◆ **To do**
Could you filter the records below and return each line that holds "我们从Google"?

◆ **Provided entries**
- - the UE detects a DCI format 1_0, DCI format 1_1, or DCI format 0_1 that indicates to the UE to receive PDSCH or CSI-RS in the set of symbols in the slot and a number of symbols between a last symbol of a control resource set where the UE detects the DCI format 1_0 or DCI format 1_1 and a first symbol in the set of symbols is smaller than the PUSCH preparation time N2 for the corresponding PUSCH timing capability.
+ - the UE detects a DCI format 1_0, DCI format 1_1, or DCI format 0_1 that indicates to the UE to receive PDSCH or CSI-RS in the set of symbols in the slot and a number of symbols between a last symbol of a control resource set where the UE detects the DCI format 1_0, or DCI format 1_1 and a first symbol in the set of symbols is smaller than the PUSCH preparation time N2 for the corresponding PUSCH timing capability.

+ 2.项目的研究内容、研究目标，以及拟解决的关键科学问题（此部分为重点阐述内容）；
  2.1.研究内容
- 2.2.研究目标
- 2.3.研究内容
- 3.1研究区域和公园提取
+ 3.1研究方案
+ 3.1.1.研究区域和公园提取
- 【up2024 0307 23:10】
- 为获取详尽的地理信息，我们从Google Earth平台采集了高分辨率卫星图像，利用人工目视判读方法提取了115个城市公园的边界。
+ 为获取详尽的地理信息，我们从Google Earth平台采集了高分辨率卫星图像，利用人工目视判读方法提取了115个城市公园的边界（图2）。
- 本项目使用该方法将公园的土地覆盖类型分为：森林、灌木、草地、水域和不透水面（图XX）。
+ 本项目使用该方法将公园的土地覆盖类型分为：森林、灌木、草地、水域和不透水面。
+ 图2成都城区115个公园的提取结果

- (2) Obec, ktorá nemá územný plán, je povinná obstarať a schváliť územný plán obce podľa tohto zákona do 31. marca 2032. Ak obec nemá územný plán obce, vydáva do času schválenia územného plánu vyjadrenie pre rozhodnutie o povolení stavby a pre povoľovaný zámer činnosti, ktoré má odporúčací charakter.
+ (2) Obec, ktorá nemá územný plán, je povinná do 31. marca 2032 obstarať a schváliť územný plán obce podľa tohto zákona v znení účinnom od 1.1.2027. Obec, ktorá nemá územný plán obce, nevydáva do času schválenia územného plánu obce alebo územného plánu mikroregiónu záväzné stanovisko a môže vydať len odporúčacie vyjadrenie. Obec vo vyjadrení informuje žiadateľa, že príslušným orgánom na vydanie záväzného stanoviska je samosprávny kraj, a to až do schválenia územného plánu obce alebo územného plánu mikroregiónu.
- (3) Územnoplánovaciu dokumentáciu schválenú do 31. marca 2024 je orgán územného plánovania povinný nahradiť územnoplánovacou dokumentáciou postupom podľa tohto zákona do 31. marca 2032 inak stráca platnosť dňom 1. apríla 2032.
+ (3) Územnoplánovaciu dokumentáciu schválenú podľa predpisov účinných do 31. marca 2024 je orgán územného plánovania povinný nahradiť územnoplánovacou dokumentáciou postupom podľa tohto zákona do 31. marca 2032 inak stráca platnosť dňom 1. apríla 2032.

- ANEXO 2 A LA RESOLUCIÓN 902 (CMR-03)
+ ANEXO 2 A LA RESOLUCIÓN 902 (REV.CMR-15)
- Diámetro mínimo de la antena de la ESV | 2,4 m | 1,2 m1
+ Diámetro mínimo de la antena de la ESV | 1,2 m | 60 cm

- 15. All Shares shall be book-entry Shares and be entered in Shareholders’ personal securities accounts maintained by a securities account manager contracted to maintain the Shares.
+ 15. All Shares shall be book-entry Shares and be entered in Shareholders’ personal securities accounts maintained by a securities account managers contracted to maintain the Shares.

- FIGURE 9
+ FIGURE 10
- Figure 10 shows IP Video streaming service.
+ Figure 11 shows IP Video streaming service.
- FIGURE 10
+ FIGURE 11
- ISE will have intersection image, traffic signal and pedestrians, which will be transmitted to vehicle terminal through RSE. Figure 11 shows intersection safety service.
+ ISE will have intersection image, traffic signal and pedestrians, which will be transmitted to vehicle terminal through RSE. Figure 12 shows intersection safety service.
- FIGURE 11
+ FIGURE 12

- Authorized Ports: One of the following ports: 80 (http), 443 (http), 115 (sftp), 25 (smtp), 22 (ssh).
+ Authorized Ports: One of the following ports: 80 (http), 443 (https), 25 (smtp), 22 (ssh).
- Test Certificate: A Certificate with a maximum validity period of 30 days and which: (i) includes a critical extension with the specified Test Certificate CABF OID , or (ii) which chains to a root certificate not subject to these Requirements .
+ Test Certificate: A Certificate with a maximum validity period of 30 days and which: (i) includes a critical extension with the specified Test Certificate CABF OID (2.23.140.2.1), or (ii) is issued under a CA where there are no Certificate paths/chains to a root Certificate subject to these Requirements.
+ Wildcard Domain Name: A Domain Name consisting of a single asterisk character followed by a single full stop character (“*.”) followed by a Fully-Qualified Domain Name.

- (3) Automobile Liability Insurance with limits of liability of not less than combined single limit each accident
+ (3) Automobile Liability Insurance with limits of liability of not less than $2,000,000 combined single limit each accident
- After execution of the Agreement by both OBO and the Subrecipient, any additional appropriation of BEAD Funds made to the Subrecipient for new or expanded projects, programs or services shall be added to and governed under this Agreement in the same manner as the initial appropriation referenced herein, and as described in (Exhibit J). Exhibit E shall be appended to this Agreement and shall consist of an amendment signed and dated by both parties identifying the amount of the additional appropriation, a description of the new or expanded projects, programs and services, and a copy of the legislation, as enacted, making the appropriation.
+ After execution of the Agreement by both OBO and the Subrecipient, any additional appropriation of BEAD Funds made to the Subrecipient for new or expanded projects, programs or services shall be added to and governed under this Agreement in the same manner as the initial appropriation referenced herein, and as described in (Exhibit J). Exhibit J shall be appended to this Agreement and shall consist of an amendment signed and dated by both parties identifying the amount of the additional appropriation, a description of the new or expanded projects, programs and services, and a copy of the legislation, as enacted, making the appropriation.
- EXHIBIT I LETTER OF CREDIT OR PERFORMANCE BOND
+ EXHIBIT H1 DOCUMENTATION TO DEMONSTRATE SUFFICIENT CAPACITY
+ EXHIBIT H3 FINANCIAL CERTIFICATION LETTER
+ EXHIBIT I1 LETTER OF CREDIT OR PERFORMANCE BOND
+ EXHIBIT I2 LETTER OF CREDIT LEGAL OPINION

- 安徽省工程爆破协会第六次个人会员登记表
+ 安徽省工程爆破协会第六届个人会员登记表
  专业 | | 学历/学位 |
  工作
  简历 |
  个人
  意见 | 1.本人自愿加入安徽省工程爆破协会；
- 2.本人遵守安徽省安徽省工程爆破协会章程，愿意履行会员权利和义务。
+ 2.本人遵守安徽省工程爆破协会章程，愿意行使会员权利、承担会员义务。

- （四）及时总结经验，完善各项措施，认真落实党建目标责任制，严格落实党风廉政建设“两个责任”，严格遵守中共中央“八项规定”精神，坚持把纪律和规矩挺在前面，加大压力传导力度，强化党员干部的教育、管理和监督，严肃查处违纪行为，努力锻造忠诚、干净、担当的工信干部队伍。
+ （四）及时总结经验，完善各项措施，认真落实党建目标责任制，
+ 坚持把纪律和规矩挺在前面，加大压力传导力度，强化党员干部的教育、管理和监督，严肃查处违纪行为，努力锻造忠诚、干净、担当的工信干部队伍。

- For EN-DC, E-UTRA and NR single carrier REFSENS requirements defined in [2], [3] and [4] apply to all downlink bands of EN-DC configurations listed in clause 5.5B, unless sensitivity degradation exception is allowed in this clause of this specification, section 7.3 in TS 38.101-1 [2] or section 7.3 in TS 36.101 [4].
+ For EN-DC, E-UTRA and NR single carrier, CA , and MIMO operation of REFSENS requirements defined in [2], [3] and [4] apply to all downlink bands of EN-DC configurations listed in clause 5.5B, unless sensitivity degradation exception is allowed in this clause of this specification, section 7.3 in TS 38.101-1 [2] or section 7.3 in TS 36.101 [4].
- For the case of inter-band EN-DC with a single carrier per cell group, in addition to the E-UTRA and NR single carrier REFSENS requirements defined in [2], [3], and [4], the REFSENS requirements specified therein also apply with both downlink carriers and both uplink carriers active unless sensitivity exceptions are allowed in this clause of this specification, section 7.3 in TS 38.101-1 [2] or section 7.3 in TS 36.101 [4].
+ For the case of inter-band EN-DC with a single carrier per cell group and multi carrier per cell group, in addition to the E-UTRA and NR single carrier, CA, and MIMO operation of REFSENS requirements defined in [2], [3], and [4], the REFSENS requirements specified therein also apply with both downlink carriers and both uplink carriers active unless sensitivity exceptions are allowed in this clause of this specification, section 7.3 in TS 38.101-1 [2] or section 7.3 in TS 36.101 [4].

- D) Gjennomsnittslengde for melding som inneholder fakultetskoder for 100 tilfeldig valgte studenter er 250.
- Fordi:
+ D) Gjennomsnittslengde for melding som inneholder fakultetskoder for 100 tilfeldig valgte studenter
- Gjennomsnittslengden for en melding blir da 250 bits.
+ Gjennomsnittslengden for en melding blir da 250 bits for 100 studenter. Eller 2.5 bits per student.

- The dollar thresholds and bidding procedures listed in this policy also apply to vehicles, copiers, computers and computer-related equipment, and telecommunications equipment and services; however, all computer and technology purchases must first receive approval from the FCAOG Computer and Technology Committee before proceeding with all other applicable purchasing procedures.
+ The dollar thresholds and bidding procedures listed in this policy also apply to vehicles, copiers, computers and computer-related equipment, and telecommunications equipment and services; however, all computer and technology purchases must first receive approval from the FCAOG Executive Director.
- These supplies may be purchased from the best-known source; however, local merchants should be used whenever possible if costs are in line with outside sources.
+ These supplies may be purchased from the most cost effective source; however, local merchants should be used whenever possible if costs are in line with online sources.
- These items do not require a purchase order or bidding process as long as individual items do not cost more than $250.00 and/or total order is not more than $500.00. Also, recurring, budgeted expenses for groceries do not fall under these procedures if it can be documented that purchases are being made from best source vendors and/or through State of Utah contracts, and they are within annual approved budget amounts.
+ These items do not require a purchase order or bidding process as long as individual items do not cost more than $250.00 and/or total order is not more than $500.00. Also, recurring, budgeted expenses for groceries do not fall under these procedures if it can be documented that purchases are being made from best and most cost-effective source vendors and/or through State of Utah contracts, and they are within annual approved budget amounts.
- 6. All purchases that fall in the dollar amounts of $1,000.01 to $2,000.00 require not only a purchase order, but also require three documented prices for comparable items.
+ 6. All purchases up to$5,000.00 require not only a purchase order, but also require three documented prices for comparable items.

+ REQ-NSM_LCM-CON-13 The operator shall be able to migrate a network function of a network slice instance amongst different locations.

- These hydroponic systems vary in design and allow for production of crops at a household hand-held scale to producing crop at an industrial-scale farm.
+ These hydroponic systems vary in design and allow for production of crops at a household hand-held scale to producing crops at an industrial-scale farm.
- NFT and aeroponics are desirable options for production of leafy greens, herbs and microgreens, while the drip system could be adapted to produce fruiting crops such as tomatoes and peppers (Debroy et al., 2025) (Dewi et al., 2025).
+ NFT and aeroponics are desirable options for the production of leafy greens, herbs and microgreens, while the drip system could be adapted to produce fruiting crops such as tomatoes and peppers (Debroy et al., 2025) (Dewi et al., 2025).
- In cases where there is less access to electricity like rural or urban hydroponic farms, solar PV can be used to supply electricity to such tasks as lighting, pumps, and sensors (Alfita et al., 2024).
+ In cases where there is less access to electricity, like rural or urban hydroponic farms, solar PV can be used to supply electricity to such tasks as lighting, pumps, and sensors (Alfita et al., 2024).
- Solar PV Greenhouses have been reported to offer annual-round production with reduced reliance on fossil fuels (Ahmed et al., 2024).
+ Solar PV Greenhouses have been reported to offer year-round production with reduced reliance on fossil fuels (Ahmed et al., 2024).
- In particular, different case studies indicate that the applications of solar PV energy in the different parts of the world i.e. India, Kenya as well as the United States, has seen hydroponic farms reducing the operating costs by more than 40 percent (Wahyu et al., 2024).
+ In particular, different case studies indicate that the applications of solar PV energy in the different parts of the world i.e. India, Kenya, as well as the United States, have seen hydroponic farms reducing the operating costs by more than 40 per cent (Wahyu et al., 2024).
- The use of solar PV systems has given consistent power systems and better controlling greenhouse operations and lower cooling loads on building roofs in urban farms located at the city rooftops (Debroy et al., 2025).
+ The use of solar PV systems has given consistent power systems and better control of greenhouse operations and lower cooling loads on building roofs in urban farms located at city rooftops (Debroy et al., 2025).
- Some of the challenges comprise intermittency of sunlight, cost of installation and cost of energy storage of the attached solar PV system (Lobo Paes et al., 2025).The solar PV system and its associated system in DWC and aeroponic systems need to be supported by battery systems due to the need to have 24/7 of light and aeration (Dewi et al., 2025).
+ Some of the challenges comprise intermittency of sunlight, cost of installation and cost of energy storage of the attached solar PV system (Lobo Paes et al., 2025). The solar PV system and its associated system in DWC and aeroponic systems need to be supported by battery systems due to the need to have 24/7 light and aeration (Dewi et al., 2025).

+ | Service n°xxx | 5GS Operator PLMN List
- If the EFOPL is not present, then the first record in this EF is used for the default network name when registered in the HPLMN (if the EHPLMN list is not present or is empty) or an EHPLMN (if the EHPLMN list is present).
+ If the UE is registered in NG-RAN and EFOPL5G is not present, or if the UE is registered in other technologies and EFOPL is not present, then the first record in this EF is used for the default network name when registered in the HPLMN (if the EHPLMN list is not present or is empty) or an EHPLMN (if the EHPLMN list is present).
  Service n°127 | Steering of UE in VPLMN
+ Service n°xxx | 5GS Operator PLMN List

◆ **Output below**
- 为获取详尽的地理信息，我们从Google Earth平台采集了高分辨率卫星图像，利用人工目视判读方法提取了115个城市公园的边界。
+ 为获取详尽的地理信息，我们从Google Earth平台采集了高分辨率卫星图像，利用人工目视判读方法提取了115个城市公园的边界（图2）。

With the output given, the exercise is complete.